BRIEF => What the task needs is every record repeated exactly, nothing more.

DATA PROVIDED =>

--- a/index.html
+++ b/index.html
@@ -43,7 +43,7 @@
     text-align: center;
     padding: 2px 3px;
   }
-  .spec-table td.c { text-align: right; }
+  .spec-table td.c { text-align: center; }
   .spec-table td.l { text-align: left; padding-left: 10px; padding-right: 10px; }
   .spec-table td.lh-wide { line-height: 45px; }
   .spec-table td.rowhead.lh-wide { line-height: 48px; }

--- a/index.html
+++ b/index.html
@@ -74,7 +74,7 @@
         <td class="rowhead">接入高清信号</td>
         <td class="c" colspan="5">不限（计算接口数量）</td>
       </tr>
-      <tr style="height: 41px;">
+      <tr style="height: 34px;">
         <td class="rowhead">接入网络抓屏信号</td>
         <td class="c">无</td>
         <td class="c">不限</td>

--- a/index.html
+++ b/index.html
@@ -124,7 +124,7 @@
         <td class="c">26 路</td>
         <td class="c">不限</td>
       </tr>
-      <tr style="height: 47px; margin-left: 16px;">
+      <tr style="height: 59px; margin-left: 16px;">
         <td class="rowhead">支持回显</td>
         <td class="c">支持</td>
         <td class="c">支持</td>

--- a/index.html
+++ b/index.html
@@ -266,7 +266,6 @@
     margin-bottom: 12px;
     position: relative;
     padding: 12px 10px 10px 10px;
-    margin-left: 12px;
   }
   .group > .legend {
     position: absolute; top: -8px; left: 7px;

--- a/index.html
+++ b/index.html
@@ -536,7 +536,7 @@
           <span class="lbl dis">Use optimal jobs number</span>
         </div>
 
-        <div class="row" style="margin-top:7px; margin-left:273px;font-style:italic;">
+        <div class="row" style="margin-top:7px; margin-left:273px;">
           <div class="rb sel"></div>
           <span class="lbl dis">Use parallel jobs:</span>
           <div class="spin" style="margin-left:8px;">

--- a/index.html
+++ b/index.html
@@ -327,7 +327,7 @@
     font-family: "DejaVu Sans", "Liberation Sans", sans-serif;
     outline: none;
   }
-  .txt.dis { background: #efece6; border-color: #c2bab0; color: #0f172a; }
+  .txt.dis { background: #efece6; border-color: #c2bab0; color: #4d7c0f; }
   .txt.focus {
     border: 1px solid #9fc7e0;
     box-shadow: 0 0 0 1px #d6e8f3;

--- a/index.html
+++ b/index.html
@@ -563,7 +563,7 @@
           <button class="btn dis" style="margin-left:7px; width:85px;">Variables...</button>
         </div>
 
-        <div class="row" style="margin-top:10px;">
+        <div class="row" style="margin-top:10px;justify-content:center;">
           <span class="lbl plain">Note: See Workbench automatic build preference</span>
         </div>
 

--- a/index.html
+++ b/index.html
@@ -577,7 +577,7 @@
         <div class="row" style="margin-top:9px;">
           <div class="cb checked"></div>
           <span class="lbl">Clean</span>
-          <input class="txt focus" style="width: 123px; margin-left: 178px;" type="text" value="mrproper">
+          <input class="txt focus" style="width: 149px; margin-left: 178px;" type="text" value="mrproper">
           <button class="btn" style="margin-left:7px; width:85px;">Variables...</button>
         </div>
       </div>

RESULT OF THE TASK =>
--- a/index.html
+++ b/index.html
@@ -43,7 +43,7 @@
     text-align: center;
     padding: 2px 3px;
   }
-  .spec-table td.c { text-align: right; }
+  .spec-table td.c { text-align: center; }
   .spec-table td.l { text-align: left; padding-left: 10px; padding-right: 10px; }
   .spec-table td.lh-wide { line-height: 45px; }
   .spec-table td.rowhead.lh-wide { line-height: 48px; }

--- a/index.html
+++ b/index.html
@@ -74,7 +74,7 @@
         <td class="rowhead">接入高清信号</td>
         <td class="c" colspan="5">不限（计算接口数量）</td>
       </tr>
-      <tr style="height: 41px;">
+      <tr style="height: 34px;">
         <td class="rowhead">接入网络抓屏信号</td>
         <td class="c">无</td>
         <td class="c">不限</td>

--- a/index.html
+++ b/index.html
@@ -124,7 +124,7 @@
         <td class="c">26 路</td>
         <td class="c">不限</td>
       </tr>
-      <tr style="height: 47px; margin-left: 16px;">
+      <tr style="height: 59px; margin-left: 16px;">
         <td class="rowhead">支持回显</td>
         <td class="c">支持</td>
         <td class="c">支持</td>

--- a/index.html
+++ b/index.html
@@ -266,7 +266,6 @@
     margin-bottom: 12px;
     position: relative;
     padding: 12px 10px 10px 10px;
-    margin-left: 12px;
   }
   .group > .legend {
     position: absolute; top: -8px; left: 7px;

--- a/index.html
+++ b/index.html
@@ -536,7 +536,7 @@
           <span class="lbl dis">Use optimal jobs number</span>
         </div>
 
-        <div class="row" style="margin-top:7px; margin-left:273px;font-style:italic;">
+        <div class="row" style="margin-top:7px; margin-left:273px;">
           <div class="rb sel"></div>
           <span class="lbl dis">Use parallel jobs:</span>
           <div class="spin" style="margin-left:8px;">

--- a/index.html
+++ b/index.html
@@ -327,7 +327,7 @@
     font-family: "DejaVu Sans", "Liberation Sans", sans-serif;
     outline: none;
   }
-  .txt.dis { background: #efece6; border-color: #c2bab0; color: #0f172a; }
+  .txt.dis { background: #efece6; border-color: #c2bab0; color: #4d7c0f; }
   .txt.focus {
     border: 1px solid #9fc7e0;
     box-shadow: 0 0 0 1px #d6e8f3;

--- a/index.html
+++ b/index.html
@@ -563,7 +563,7 @@
           <button class="btn dis" style="margin-left:7px; width:85px;">Variables...</button>
         </div>
 
-        <div class="row" style="margin-top:10px;">
+        <div class="row" style="margin-top:10px;justify-content:center;">
           <span class="lbl plain">Note: See Workbench automatic build preference</span>
         </div>
 

--- a/index.html
+++ b/index.html
@@ -577,7 +577,7 @@
         <div class="row" style="margin-top:9px;">
           <div class="cb checked"></div>
           <span class="lbl">Clean</span>
-          <input class="txt focus" style="width: 123px; margin-left: 178px;" type="text" value="mrproper">
+          <input class="txt focus" style="width: 149px; margin-left: 178px;" type="text" value="mrproper">
           <button class="btn" style="margin-left:7px; width:85px;">Variables...</button>
         </div>
       </div>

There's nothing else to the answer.